Top of Provided information

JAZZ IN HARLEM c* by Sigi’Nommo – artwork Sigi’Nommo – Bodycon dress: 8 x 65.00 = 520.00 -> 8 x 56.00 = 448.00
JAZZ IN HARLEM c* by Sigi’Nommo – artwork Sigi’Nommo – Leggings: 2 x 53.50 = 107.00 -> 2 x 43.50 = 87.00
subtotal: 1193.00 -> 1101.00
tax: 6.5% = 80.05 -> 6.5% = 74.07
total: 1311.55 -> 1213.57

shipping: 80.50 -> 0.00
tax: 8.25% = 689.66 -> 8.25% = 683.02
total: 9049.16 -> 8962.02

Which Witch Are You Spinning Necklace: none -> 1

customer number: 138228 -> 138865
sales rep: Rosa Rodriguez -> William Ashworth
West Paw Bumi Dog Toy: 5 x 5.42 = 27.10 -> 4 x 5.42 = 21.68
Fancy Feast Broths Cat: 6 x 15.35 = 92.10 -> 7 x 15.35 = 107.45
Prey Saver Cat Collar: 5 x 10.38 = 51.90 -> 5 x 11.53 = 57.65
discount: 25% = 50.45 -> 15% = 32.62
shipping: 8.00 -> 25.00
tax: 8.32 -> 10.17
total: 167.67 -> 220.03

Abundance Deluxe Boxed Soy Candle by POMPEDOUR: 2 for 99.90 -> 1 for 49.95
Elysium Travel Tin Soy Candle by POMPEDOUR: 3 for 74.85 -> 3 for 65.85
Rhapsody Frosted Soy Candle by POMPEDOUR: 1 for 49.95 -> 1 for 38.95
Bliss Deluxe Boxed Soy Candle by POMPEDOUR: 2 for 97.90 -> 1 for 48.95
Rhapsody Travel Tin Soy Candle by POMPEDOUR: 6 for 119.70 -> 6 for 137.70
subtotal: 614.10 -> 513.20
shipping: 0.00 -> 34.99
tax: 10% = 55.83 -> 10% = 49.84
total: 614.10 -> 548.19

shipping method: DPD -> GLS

Bottom of Provided information

__Work to be completed__. Set every line down again exactly. Begin with the first line of the entries and finish with the line containing "Which Witch Are".

__Exercise result__.
JAZZ IN HARLEM c* by Sigi’Nommo – artwork Sigi’Nommo – Bodycon dress: 8 x 65.00 = 520.00 -> 8 x 56.00 = 448.00
JAZZ IN HARLEM c* by Sigi’Nommo – artwork Sigi’Nommo – Leggings: 2 x 53.50 = 107.00 -> 2 x 43.50 = 87.00
subtotal: 1193.00 -> 1101.00
tax: 6.5% = 80.05 -> 6.5% = 74.07
total: 1311.55 -> 1213.57

shipping: 80.50 -> 0.00
tax: 8.25% = 689.66 -> 8.25% = 683.02
total: 9049.16 -> 8962.02

Which Witch Are You Spinning Necklace: none -> 1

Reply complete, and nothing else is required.